[Provided data]

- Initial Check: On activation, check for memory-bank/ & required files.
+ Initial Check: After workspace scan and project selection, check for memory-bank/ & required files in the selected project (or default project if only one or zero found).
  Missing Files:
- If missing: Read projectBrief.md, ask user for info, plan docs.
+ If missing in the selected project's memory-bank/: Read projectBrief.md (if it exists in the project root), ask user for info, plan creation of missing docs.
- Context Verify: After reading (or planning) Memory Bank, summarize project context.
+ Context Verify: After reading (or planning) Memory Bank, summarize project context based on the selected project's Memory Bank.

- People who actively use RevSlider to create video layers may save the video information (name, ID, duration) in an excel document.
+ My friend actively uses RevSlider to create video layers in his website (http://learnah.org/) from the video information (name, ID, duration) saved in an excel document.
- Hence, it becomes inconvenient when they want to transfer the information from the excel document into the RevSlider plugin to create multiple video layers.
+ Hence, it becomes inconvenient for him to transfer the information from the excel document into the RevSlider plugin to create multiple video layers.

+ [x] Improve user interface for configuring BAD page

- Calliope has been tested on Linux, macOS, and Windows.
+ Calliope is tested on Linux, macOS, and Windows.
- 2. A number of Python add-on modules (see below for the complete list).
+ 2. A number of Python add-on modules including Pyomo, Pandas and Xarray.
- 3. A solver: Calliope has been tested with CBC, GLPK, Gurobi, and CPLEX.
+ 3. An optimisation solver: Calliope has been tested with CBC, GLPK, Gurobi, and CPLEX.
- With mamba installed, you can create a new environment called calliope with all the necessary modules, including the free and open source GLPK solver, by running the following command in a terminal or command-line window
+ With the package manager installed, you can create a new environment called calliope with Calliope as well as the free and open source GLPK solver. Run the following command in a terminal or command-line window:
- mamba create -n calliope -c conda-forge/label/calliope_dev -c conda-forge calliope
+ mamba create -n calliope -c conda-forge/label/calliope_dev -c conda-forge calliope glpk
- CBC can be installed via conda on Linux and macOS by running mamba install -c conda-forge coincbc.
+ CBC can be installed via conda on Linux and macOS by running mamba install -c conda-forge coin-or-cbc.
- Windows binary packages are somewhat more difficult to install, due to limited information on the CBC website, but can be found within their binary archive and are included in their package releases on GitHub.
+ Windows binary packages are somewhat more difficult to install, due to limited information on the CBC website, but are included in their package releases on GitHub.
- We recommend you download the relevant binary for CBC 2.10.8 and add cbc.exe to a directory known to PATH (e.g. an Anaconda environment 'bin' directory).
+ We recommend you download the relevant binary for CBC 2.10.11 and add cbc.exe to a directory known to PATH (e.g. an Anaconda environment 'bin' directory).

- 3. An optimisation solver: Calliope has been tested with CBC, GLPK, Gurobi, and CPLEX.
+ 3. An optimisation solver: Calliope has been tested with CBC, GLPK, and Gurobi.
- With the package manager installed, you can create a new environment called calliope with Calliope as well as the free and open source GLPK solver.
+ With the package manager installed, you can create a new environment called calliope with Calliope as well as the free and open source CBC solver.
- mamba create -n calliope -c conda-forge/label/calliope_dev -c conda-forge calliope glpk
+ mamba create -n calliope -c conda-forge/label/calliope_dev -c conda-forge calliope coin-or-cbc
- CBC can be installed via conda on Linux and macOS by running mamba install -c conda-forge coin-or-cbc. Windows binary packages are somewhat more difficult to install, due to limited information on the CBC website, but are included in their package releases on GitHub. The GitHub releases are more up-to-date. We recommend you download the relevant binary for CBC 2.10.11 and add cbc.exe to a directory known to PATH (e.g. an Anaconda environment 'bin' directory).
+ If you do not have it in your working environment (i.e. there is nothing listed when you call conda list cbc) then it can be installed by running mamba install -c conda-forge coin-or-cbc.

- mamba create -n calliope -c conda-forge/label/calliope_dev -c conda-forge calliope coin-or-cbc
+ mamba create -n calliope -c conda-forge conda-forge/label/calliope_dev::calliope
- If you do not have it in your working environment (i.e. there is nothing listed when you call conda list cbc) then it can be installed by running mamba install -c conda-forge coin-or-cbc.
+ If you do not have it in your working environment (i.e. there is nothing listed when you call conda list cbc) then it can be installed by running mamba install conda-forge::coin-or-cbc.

[/Provided data]

**Task item:**
What is needed is every line from the beginning of the data up to and including the line with "- If missing: Read", given again word for word.

**Exercise result:**
- Initial Check: On activation, check for memory-bank/ & required files.
+ Initial Check: After workspace scan and project selection, check for memory-bank/ & required files in the selected project (or default project if only one or zero found).
  Missing Files:
- If missing: Read projectBrief.md, ask user for info, plan docs.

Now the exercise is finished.